S’il l’estime utile, le président du comité siégeant en formation disciplinaire peut également convoquer la personne à l’origine de la plainte et des témoins. La convocation mentionne les dispositions de l’article R. 171-25.

Article R171-25
L’expert mis en cause ou le défenseur de son choix, ainsi que le président du comité, peuvent prendre connaissance au siège du comité du dossier disciplinaire et du rapport d’instruction mentionné à l’article R. 171-23.

Article R171-26
Le comité siégeant en matière disciplinaire ne peut statuer que si les deux tiers des membres qui le constituent assistent à la séance. L’expert intéressé comparaît en personne. Il peut se faire assister par un expert, autre qu’un membre du comité, inscrit sur la liste mentionnée à l’article R. 171-9 et par un avocat. Si l’intéressé régulièrement convoqué ne se présente pas, le comité siégeant en formation disciplinaire peut néanmoins statuer.

Article R171-27
Le président du comité siégeant en matière disciplinaire préside l’audience qui est publique. Il dirige les débats.
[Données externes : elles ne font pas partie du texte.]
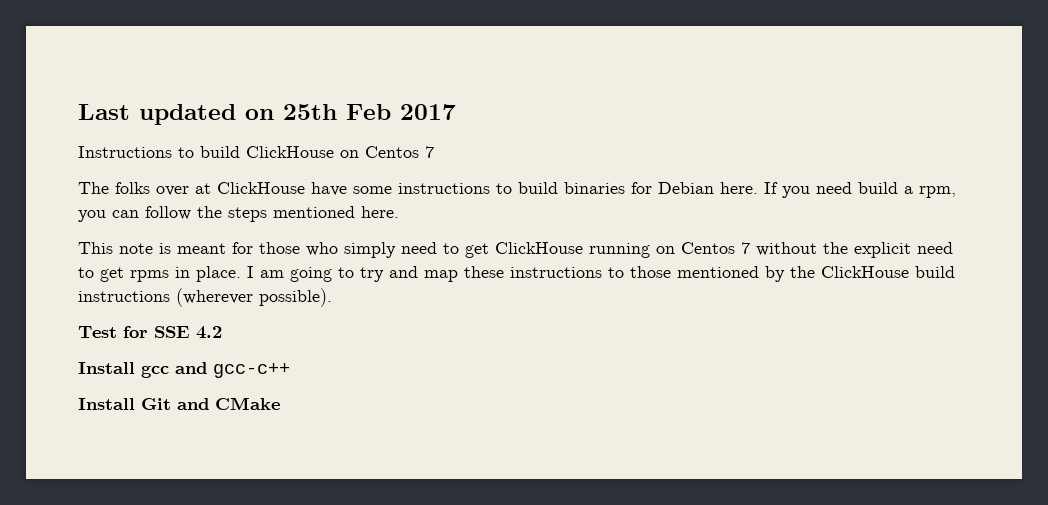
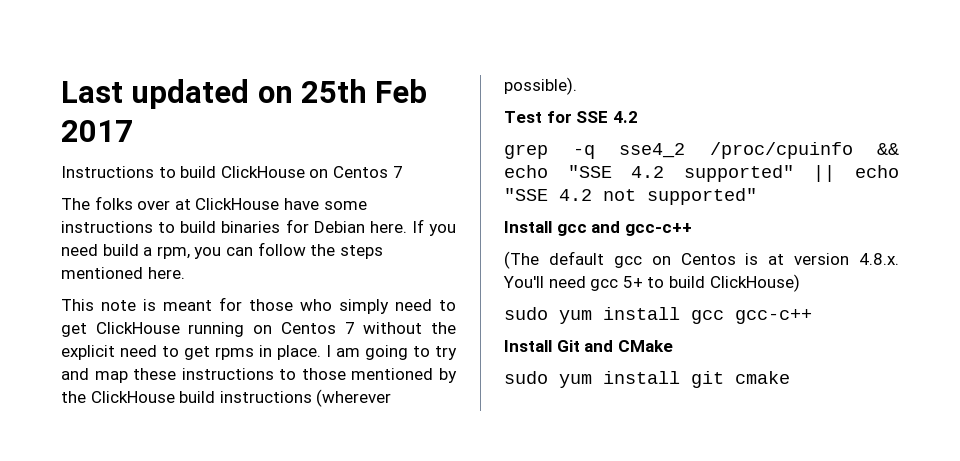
[78,362,207,378] Install gcc and -> [504,142,899,159] [504,165,899,182] [504,188,757,205] [504,221,692,236] [504,251,899,269] [503,274,800,292] [504,307,724,324] grep -q sse4_2 /proc/cpuinfo && echo "SSE 4.2 supported" || echo "SSE 4.2 not supported" // Install gcc and gcc-c++ // (The default gcc on Centos is at version 4.8.x. You'll need gcc 5+ to build ClickHouse) // sudo yum install gcc
(280, 403) none -> [504,371,790,388] // sudo yum install git cmake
Il peut, d’office ou à la demande de l’intéressé, interdire au public l’accès de la salle pendant tout ou partie de l’audience dans l’intérêt de l’ordre public ou lorsque le respect de la vie privée le justifie.

Le président donne la parole au rapporteur pour la lecture de son rapport. Il procède ensuite à l’interrogatoire de l’intéressé et, le cas échéant, à l’audition de la personne à l’origine de la plainte et des témoins. Il donne la parole au président du comité. L’intéressé et son défenseur ont la parole en dernier.

Après avoir entendu les parties, et hors leur présence, le comité délibère. En cas de partage égal des voix, celle du président est prépondérante.

Le comité peut ordonner un complément d’enquête. Dans ce cas, l’affaire est renvoyée à une audience ultérieure.

La décision est lue en audience publique. Elle peut comporter des modalités relatives à sa publication.

Article R171-28
Les décisions prises en matière disciplinaire sont motivées et mentionnent les noms des membres du comité qui ont siégé. Une expédition de la décision signée par le président du comité siégeant en formation disciplinaire est notifiée par lettre recommandée avec demande d’avis de réception :
– au président du comité ;
– à l’intéressé ;
– le cas échéant, aux personnes ou autorités à l’origine de la plainte.

Toute notification d’une décision prise en matière disciplinaire doit comporter la mention selon laquelle un recours en cassation contre cette décision peut être formé auprès du Conseil d’Etat dans le délai de deux mois à compter de ladite notification.
Sous-section 3 : L’exécution des sanctions disciplinaires

Article R171-29
La suspension ou la radiation emportent, pendant la durée de la sanction dans le premier cas, et à titre définitif dans le second cas, interdiction de se prévaloir du titre d’expert foncier et agricole ou d’expert forestier. La personne radiée ou, pendant la durée de la suspension, la personne suspendue ne figure plus sur la liste mentionnée à l’article R. 171-9.